Dir. Lee Tamahori, Belgium, 2011, 108 mins
Cast: Dominic Cooper, Ludivine Sagnier, Raad Rawi,
Review by Carol Allen
The film is based on Latif Yahia’s autobiographical book about his experiences, when he was plucked from the Iraqi army in 1987 and forced to act as ‘fiday’ – or body double – to Saddam Hussein’s son, the notoriously decadent and sadistic Uday Hussein, whose excesses appear to have outstripped even those of his father.
At the centre of the film is Dominic Cooper, playing the dual roles of Latif and Uday. Cooper is a very talented young actor, who already has a good body of work behind him. This is a great opportunity for him and one which he seizes with great skill and energy. Perhaps understandably, he has more of a grip on the showier role of Uday – colourful villains are always more fun to play and Cooper plays him to the hilt without ever lapsing into caricature.

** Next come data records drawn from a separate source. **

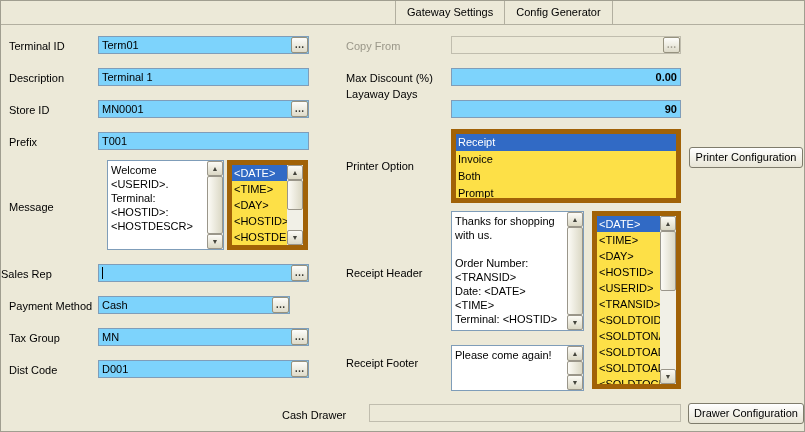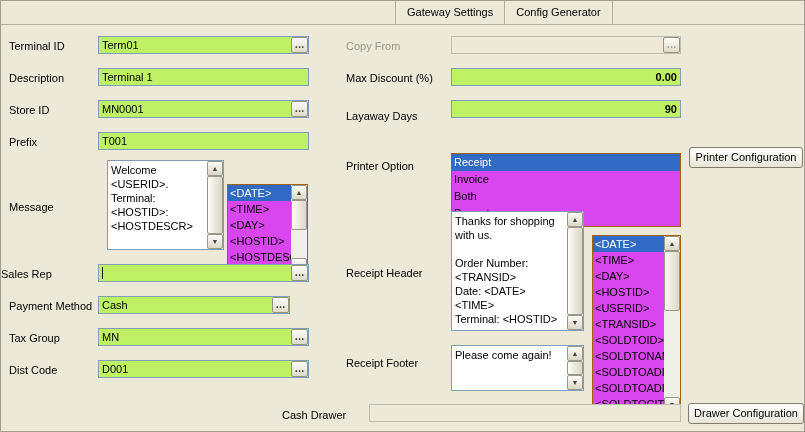--- a/index.html
+++ b/index.html
@@ -15,7 +15,7 @@
   .label.disabled{color:#9a9789;}
   .field{position:absolute;height:18px;}
   .xp-input{position:absolute;left:0;top:0;width:100%;height:18px;border:1px solid #7f9db9;
-            background:#bef264;font:11px "Liberation Sans",sans-serif;padding:0 3px;outline:none;}
+            background:#7dd3fc;font:11px "Liberation Sans",sans-serif;padding:0 3px;outline:none;}
   .xp-input.num{text-align:right;font-weight:bold;}
   .field.disabled .xp-input{background:#ece9d8;border-color:#c0bdae;color:#808080;}
   .browse{position:absolute;right:1px;top:1px;width:17px;height:16px;

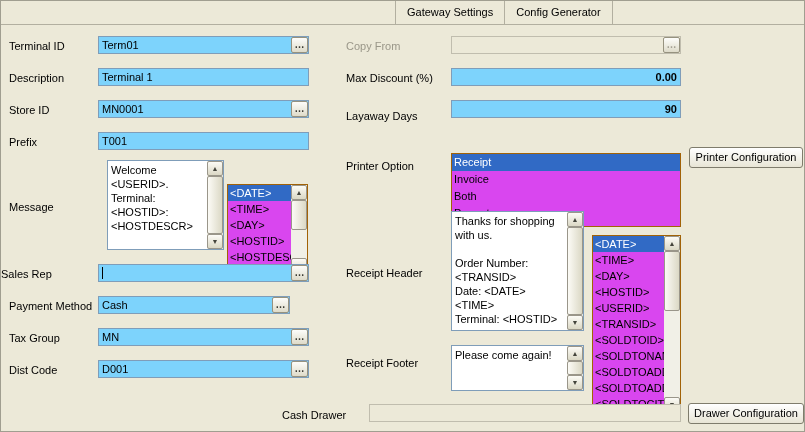--- a/index.html
+++ b/index.html
@@ -145,7 +145,7 @@
     <input class="xp-input num" value="0.00" style="">
   </div>
 
-  <div class="label" style="left:345px;top:108px">Layaway Days</div>
+  <div class="label" style="left:345px;top:86px">Layaway Days</div>
   <div class="field" style="left:450px;top:99px;width:230px">
     <input class="xp-input num" value="90" style="">
   </div>

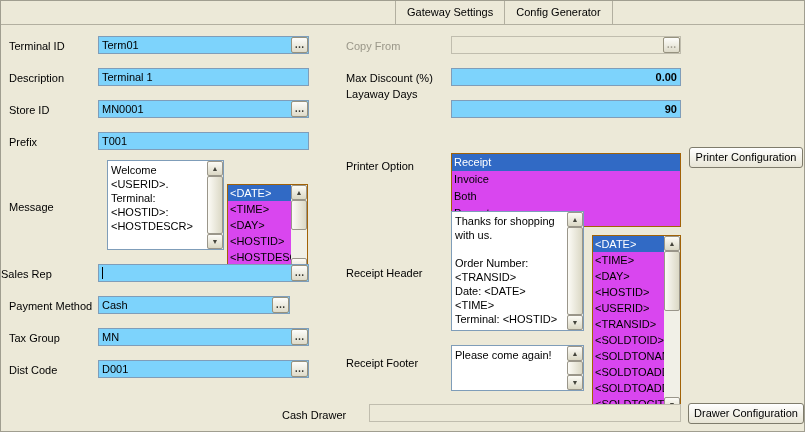--- a/index.html
+++ b/index.html
@@ -26,7 +26,7 @@
   .xp-textarea{position:absolute;background:#fff;border:1px solid #7f9db9;}
   .ta-text{position:absolute;left:1px;top:1px;right:17px;bottom:1px;padding:1px 2px;
            white-space:pre-wrap;overflow:hidden;line-height:14px;}
-  .listbox{position:absolute;background:#d946ef;border:1px solid #a16207;overflow:hidden;margin-top:24px;}
+  .listbox{position:absolute;background:#fde047;border:5px solid #a16207;overflow:hidden;}
   .lb-items{position:absolute;left:0;top:0;right:0;bottom:0;overflow:hidden;}
   .listbox.has-scroll .lb-items{right:16px;}
   .lb-item{height:16px;line-height:16px;padding-left:2px;white-space:nowrap;overflow:hidden;cursor:default;}

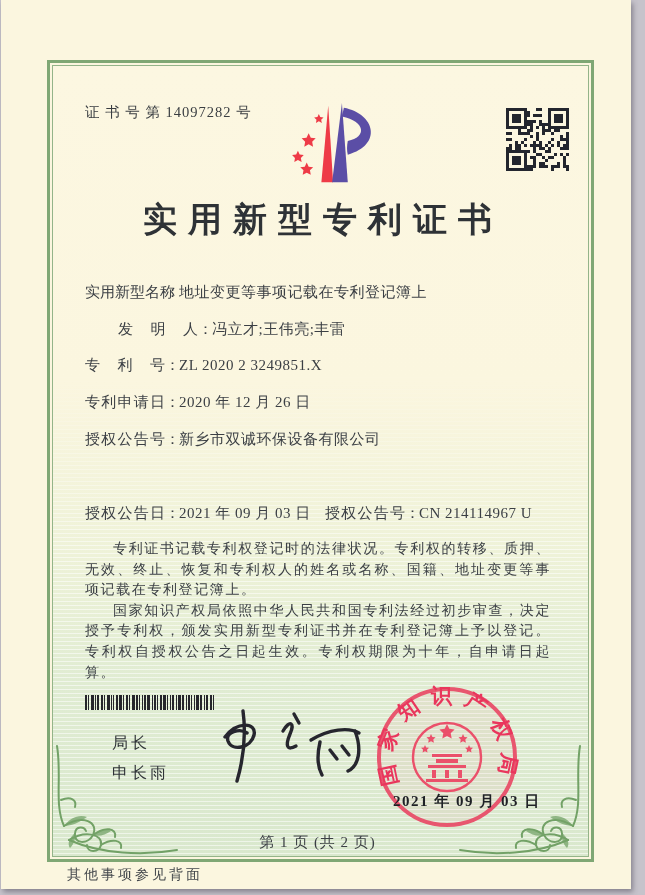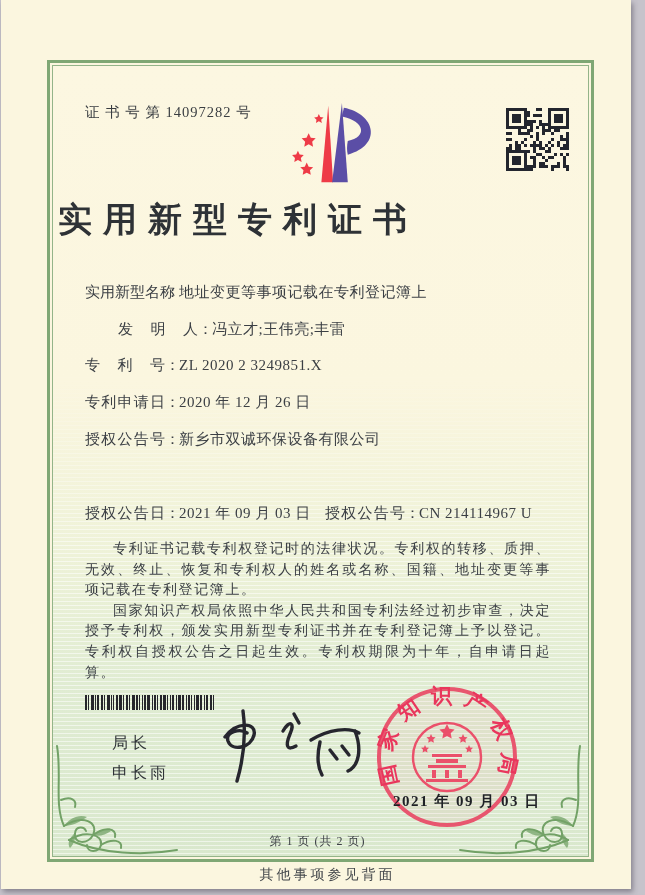--- a/index.html
+++ b/index.html
@@ -46,7 +46,7 @@
   .qr .d{background:#23262e;}
   .title{
     position:absolute;left:46px;top:197px;width:541px;
-    text-align:left;font-size:34px;font-weight:600;color:#2e3236;
+    text-align:center;font-size:34px;font-weight:600;color:#2e3236;
     letter-spacing:11px;text-indent:11px;white-space:nowrap;
   }
   .frow{position:absolute;white-space:nowrap;font-size:15px;color:#3b3f44;}

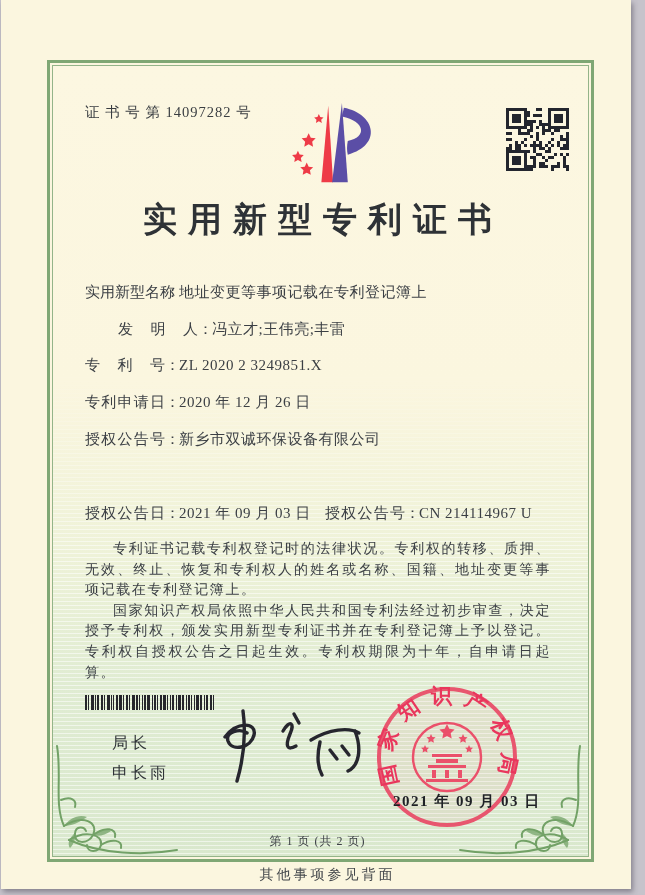--- a/index.html
+++ b/index.html
@@ -75,7 +75,7 @@
   }
   .page-no{
     position:absolute;left:46px;top:833px;width:541px;text-align:center;
-    font-size:12px;color:#3b3f44;letter-spacing:1px;
+    font-size:15px;color:#3b3f44;letter-spacing:1px;
   }
   .back-note{
     position:absolute;left:46px;top:866px;width:541px;text-align:center;

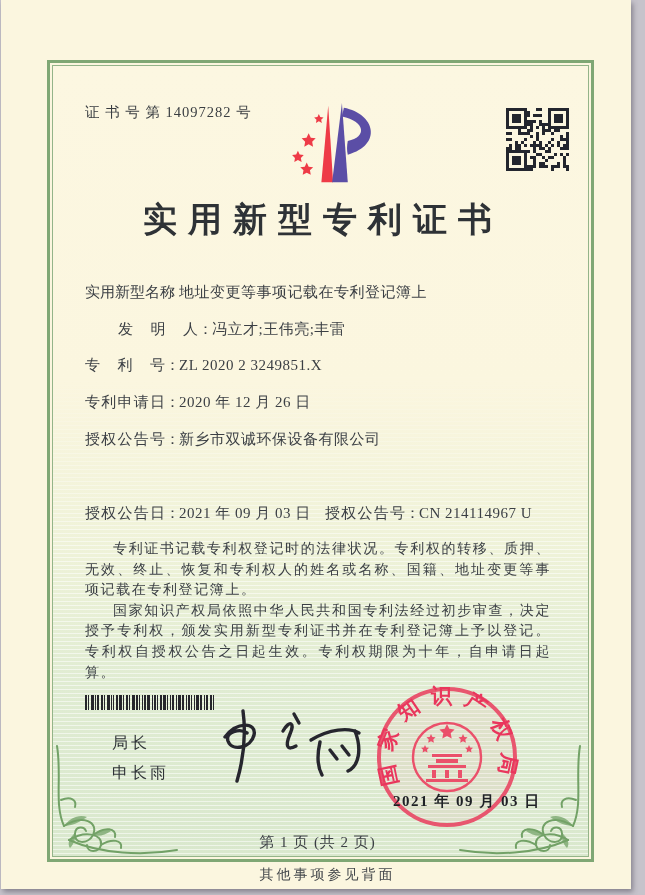--- a/index.html
+++ b/index.html
@@ -78,7 +78,7 @@
     font-size:15px;color:#3b3f44;letter-spacing:1px;
   }
   .back-note{
-    position:absolute;left:46px;top:866px;width:541px;text-align:center;
+    position:absolute;left:46px;top:866px;width:541px;text-align:left;
     font-size:14px;color:#43474b;letter-spacing:3px;text-indent:20px;
   }
   .flourish{position:absolute;width:132px;height:112px;}

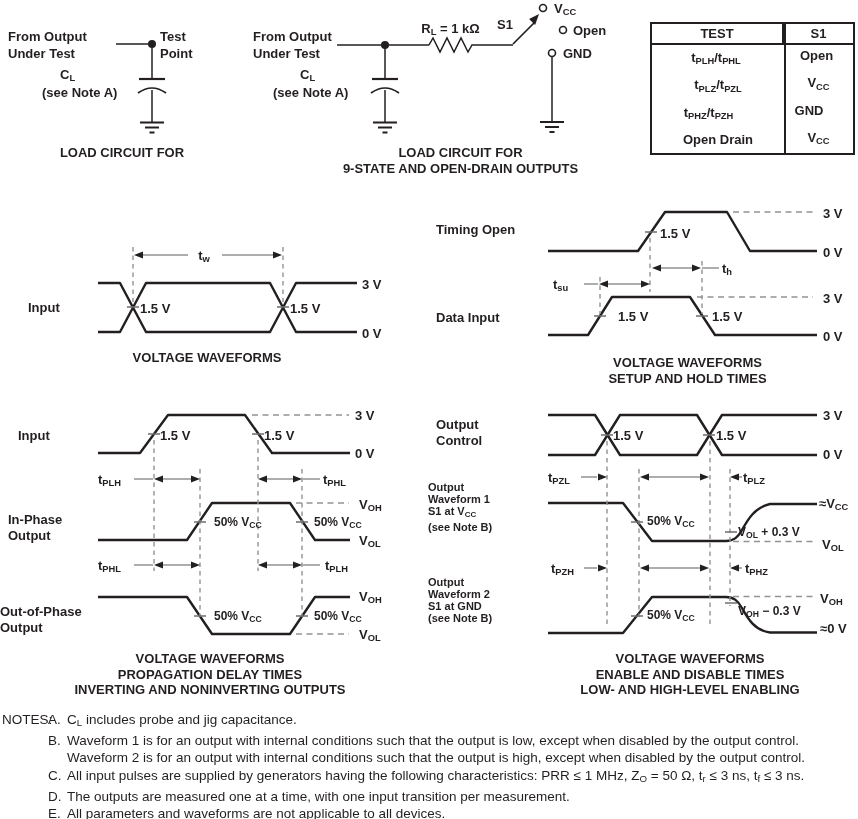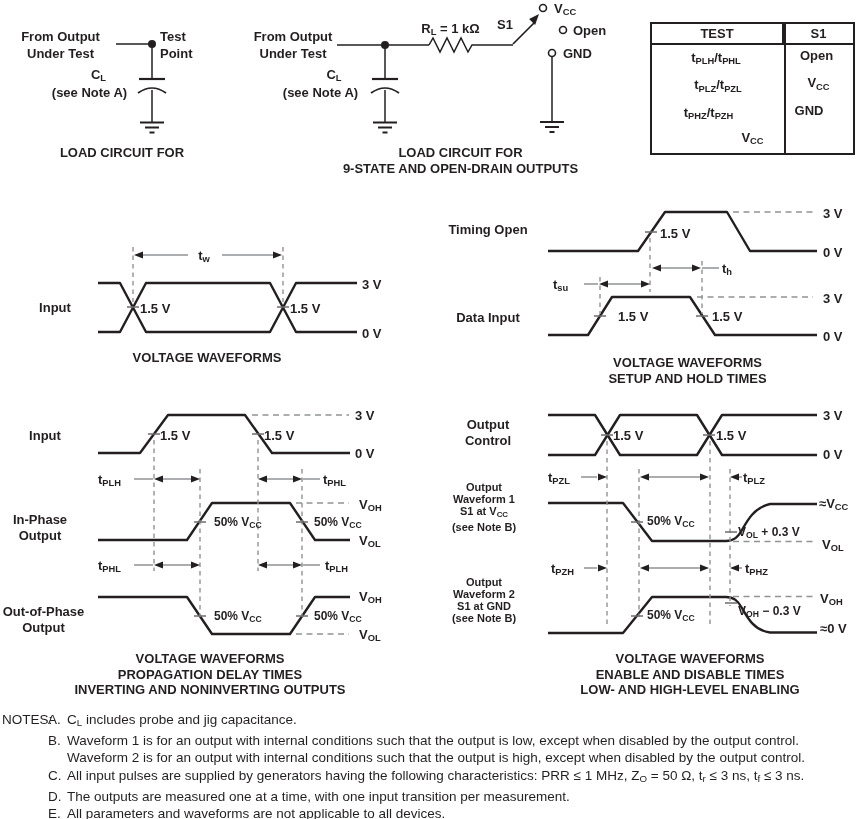--- a/index.html
+++ b/index.html
@@ -8,7 +8,7 @@
   #art{position:absolute;left:0;top:0;}
   .lbl{position:absolute;font-weight:bold;font-size:13px;line-height:17px;white-space:nowrap;}
   .ctr{text-align:center;}
-  .rt{text-align:center;}
+  .rt{text-align:left;}
   .cap{line-height:15.5px;text-align:center;}
   .sm{font-size:11px;line-height:12px;}
   .md{font-size:12px;}

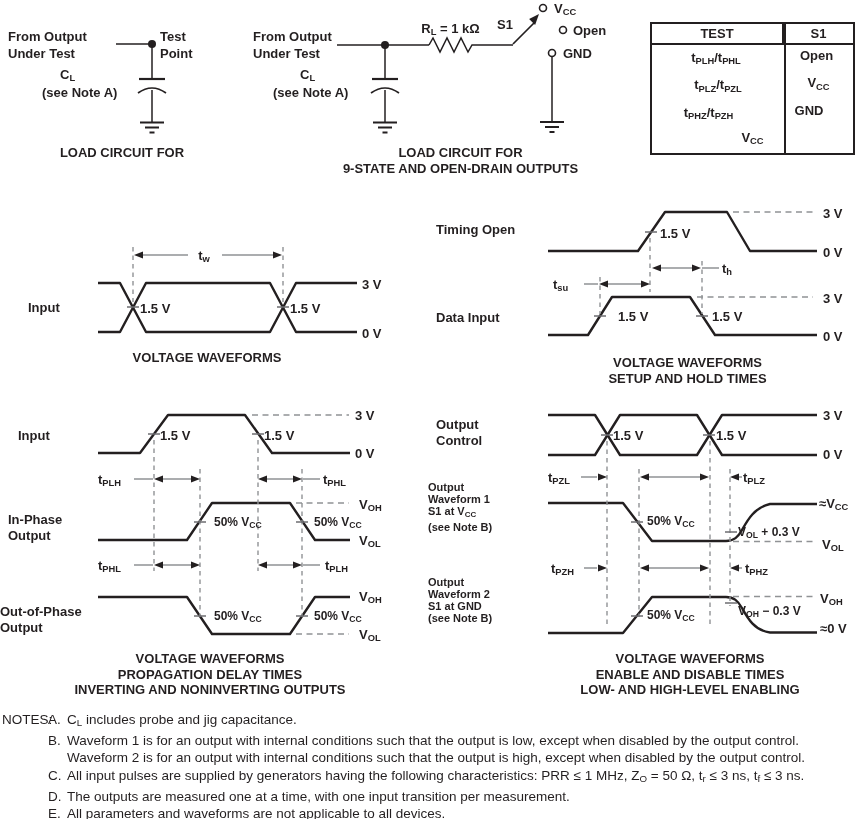--- a/index.html
+++ b/index.html
@@ -192,6 +192,7 @@
         <div class="c2" style="padding:0"><span>GND</span></div>
       </div>
       <div class="row">
+        <div class="c1" style="border:none;width:132px"><span>Open Drain</span></div>
         <div class="c2" style="padding:0"><span>V</span><sub>CC</sub></div>
       </div>
     </div>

As Latif the double he has a more difficult task, in that the character is more introspective and the script doesn’t really take us into his inner life and background as much as it could have done. The scenes where Cooper is playing both characters himself against himself are though impeccably convincing both from a technical point of view and in the actor’s dual performances.
This must have been a very difficult book to adapt for the screen, as it was probably very episodic. That is certainly the impression one gets from the way the story is told here. The film lacks a strong sense of structure – just one incident after another, which don’t always develop our understanding of Latif – while with regard to both the characters, it would have been helpful to have learned more about their backgrounds and what has made them the men they are. Philip Quast doesn’t have a lot to do as Saddam and it would have been good to have seen more of Latif’s father (nicely suggested performance wise by Nasser Memarzia) and the rest of his family. Sagnier as Sarrab, Uday’s mistress with whom Latif forms a relationship, doesn’t have a lot of life or depth either, while some of the other minor characters such as Udi’s advisor Munem (Rawi) are potentially interesting but don’t have enough opportunity to develop. All of which makes the film overall a bit sparse and unsatisfying in its narrative.
There are though some very strong sequences, as in the story of the bride that Uday defiles on her wedding day. And the film is spectacular to look at. Tamahori effectively suggests the glittering decadence of Baghdad in the eighties as being reminiscent in some respects of Caligula’s Rome, as in a sequence where Uday forces the sophisticated visitors to a night club to strip naked for his pleasure, but despite such flourishes, the film never goes over the top into tastelessness.